According to the important features of my invention, I have provided a new and improved bird shaped glider that costs less, weighs less and flies better than any other glider of its type known to me. To this end, I have found that by manufacturing my glider of a Styrofoam material that the weight of the glider can be maintained at a level of 1/2 ounce or less. By using a launcher of a type known in the art, this light weight glider can be propelled high into the sky.

According to other features of my invention, I have provided a collapsible wing structure which has a unique mounting arrangement for mounting the wing structure upon the glider as all is described in further detail herein. In order to maintain the glider in an aerodynamically balanced state, I have provided a weight or washer in the head of the glider and this assists in obtaining a desirable flight characteristic for my new bird shaped toy glider.

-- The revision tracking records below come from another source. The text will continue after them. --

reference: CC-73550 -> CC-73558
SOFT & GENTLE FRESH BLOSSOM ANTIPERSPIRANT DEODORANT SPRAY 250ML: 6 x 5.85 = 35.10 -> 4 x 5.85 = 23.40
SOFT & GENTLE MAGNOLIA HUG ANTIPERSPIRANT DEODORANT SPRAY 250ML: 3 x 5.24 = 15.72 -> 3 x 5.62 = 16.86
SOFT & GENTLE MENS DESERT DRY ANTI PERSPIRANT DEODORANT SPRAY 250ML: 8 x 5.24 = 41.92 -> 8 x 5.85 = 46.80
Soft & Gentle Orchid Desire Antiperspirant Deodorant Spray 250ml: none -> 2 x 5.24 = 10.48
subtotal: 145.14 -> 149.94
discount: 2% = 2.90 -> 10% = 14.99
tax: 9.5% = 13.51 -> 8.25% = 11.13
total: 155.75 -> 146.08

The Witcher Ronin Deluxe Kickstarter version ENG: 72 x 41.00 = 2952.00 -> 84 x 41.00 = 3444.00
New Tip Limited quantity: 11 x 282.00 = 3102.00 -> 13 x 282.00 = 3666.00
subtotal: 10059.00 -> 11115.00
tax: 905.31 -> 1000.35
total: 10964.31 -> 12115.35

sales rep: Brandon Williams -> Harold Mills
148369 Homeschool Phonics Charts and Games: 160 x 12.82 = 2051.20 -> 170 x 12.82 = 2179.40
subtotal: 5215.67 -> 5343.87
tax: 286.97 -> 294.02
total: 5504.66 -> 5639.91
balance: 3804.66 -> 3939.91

In the past, a number of gliders have existed and the most pertinent patents known to me are listed below, as follows:

______________________________________
Patent No.
Patent Title Patentee
______________________________________
802,329 Flying Target Edward S. Schmitt
1,920,746
Airplane Toy R. M. Guillow
2,059,121
Toy Airplane P. K. McGall
2,136,067
Toy Airplane Emile A. Wittle
2,221,012
Toy Glider N. E. Walker
2,588,941
Model Glider E. A. Stark
Re.25,734
Time Delay Action and
A. H. Boese
Release for Airborne
Toys
4,125,960
Toy Glider Charles R. Bacca
4,324,064
Toy Aircraft Pierre A. Bettencourt et al
______________________________________

From a study of the patents listed above, it appears that none of them have the desirable structural features that I have developed. The patents relate to old types of gliders where balsa wood was used. It is well-known that where balsa wood is used that this material is highly fragile, and there is a high tendency for the material to become damaged in a short time such as where the wings crack and the tail structure cracks or becomes broken, etc. Also, the balsa wood construction is more expensive and the life of a balsa wood glider is not believed to be as long as the life of my new glider. While U.S. Pat. No. 2,221,012 shows a glider having wings that are adapted to open from their folded position when its velocity through the air decreases below a predetermined value low enough that said glider will have reached nearly its maximum height as a dart, as described in the patent, I have provided a new and improved way of mounting of collapsing wing structure upon a light weight Styrofoam body structure which is of superior design and particularly suited for use with lighter weight and lower cost material such as Styrofoam which is the preferred material used for my glider construction.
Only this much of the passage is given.